Thank you very much for your replies!
You both are very astute with the statement that I should take a look at the libraries that already exist. I took some time to do so yesterday and today (as much as my travels during vacation allowed). My quick glances were by no means comprehensive, but I do have some more questions to ask.
And besides that, I do want to finish my original train of thought, now that I have a few minutes to spare again .
As for my own work with Event Sourcing so far: I have worked with it directly in two different projects, but both contained a simple event sourcing log that someone else had prepared. I do work daily with the Ethereum Blockchain (amongst other blockchains and distributed ledgers), however, whose mechanics can be seen somewhat as an extremely strict Event Sourcing engine, including the significant drawbacks it thus inevitably has.
Thought snippets:
- It would be wonderful to write an event store in such a way that it works in a distributed fashion. Most of the linked libraries store the events in some external form of persistence (Why store a list of events in a relational database?).
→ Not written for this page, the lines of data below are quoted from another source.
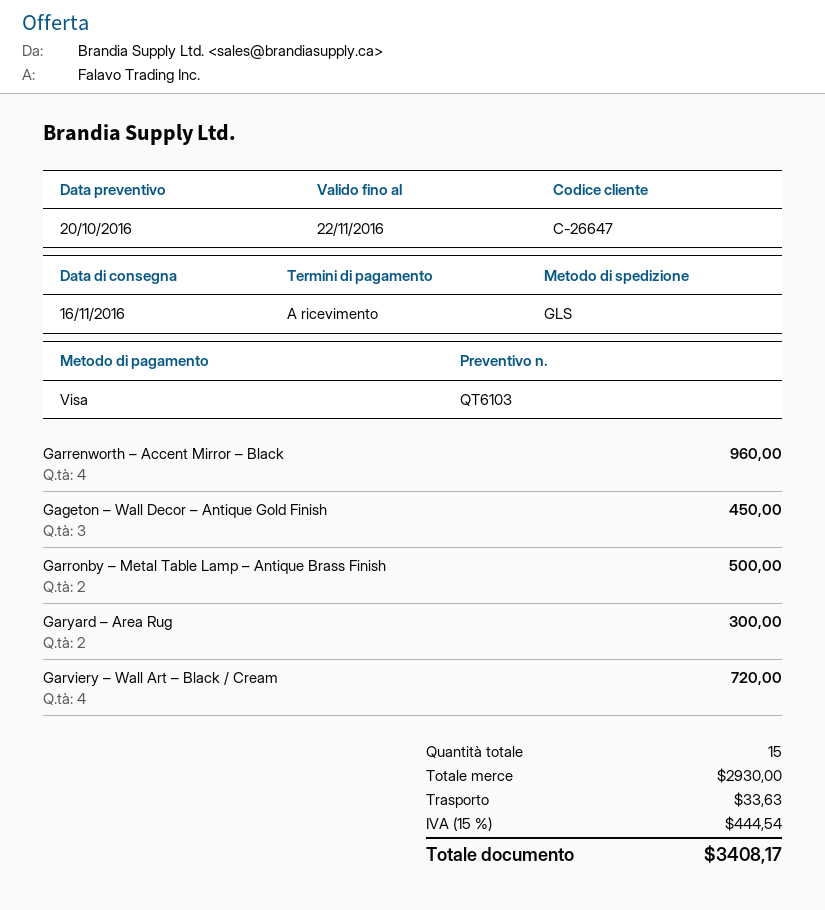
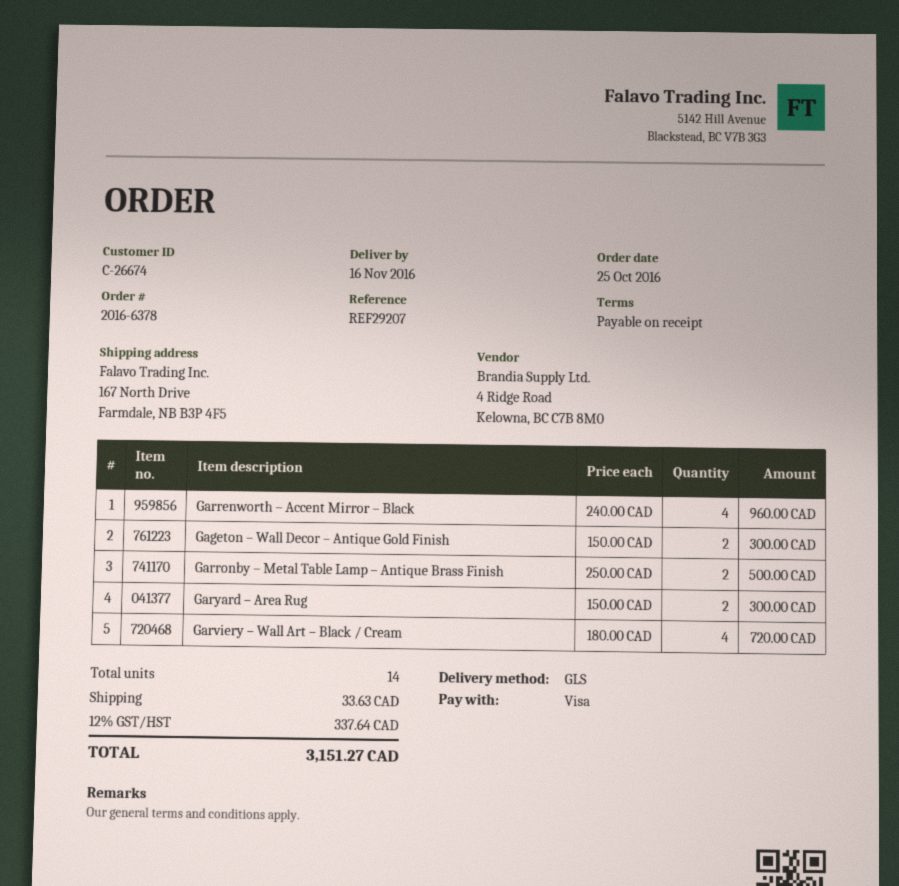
customer number: C-26647 -> C-26674
Gageton – Wall Decor – Antique Gold Finish: 3 for 450.00 -> 2 for 300.00
total quantity: 15 -> 14
tax: 15% = 444.54 -> 12% = 337.64
total: 3408.17 -> 3151.27

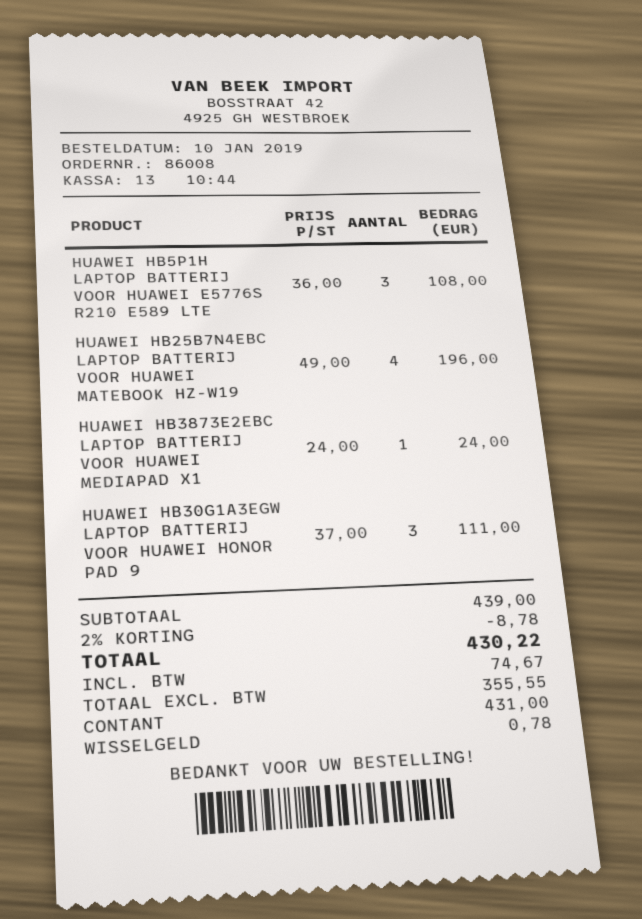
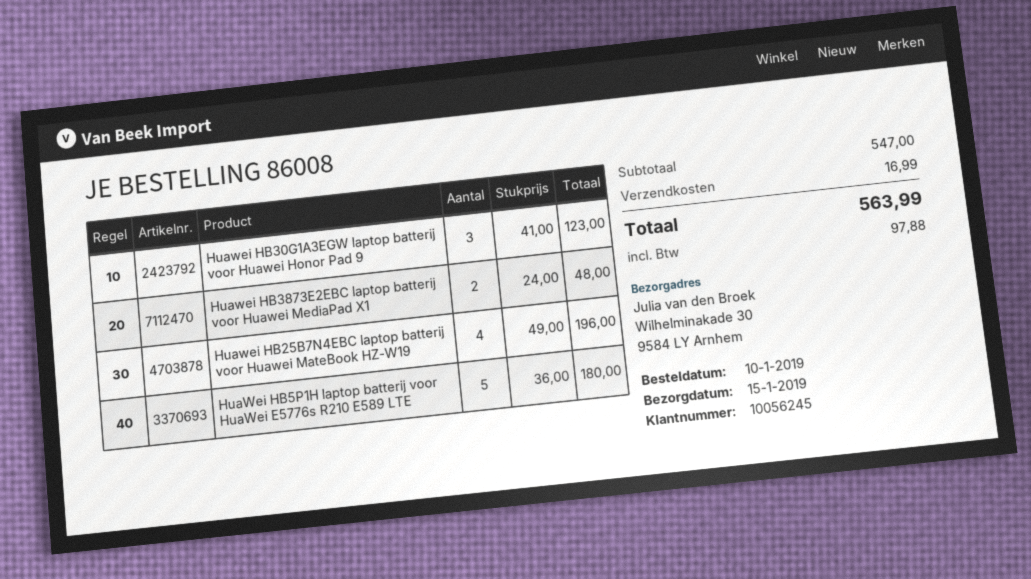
HUAWEI HB5P1H LAPTOP BATTERIJ VOOR HUAWEI E5776S R210 E589 LTE: 3 x 36.00 = 108.00 -> 5 x 36.00 = 180.00
HUAWEI HB3873E2EBC LAPTOP BATTERIJ VOOR HUAWEI MEDIAPAD X1: 1 x 24.00 = 24.00 -> 2 x 24.00 = 48.00
HUAWEI HB30G1A3EGW LAPTOP BATTERIJ VOOR HUAWEI HONOR PAD 9: 3 x 37.00 = 111.00 -> 3 x 41.00 = 123.00
subtotal: 439.00 -> 547.00
discount: 2% = 8.78 -> none
shipping: none -> 16.99
tax: 74.67 -> 97.88
total: 430.22 -> 563.99

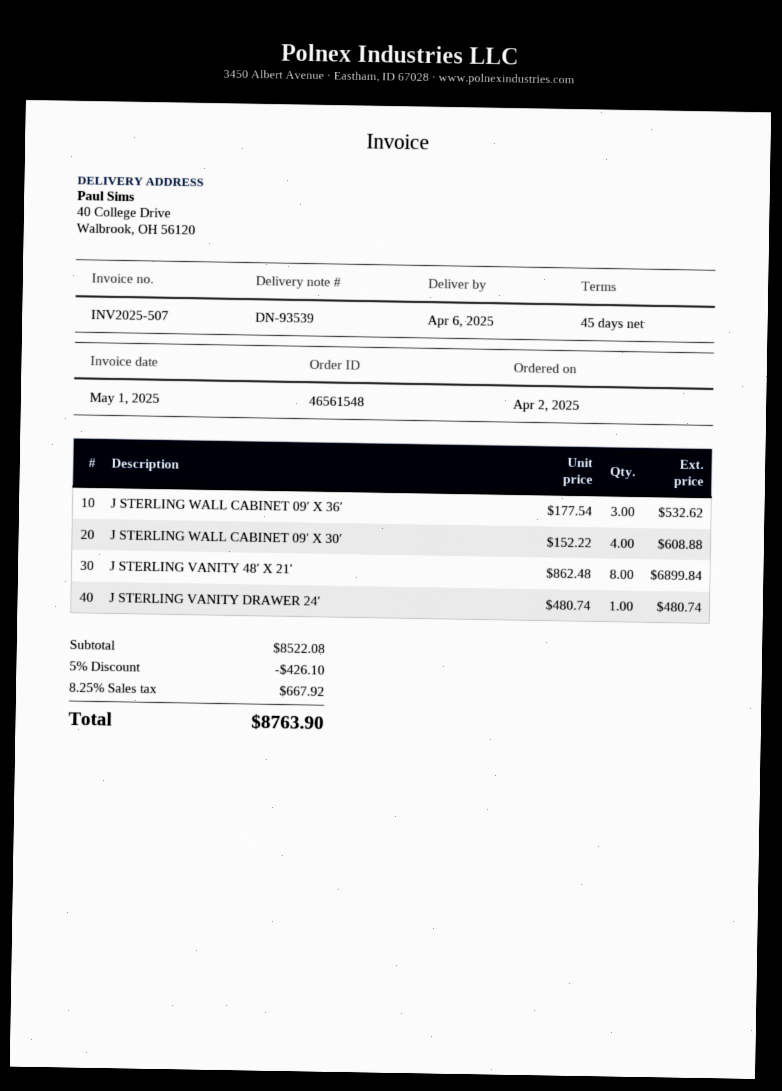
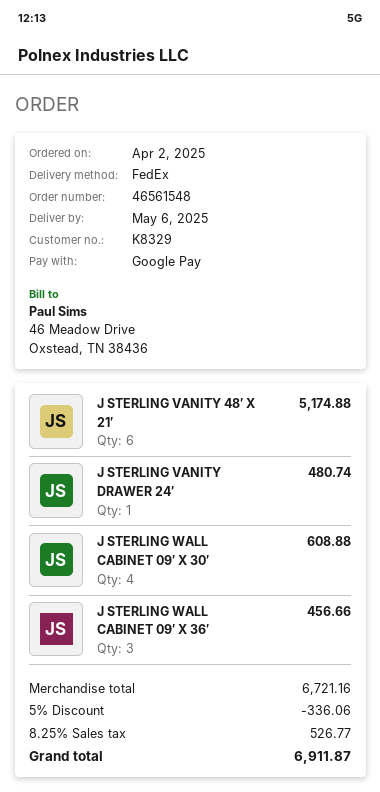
delivery date: 2025-04-06 -> 2025-05-06
J STERLING WALL CABINET 09′ X 36′: 3 for 532.62 -> 3 for 456.66
J STERLING VANITY 48′ X 21′: 8 for 6899.84 -> 6 for 5174.88
subtotal: 8522.08 -> 6721.16
discount: 5% = 426.10 -> 5% = 336.06
tax: 8.25% = 667.92 -> 8.25% = 526.77
total: 8763.90 -> 6911.87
It might be interesting to work within OTP itself. (Tools like the Riak Core library, Mnesia, Swarm or using
GenServer.multi_call
directly). - When working with an event store, it is absolutely required to have strong consistency to store events. This is required because for nearly all (combinations of) events, order matter: It is impossible to successfully interleave two event timelines when healing a netsplit in the general case.
- However, for certain projections and/or event handlers, this could be relaxed somewhat, when a (combination of) event(s) is:
- Idempotent: applying the event’s effects one time or multiple times has the same effect. Examples: setters, any operation that keeps track externally if it already happened or not.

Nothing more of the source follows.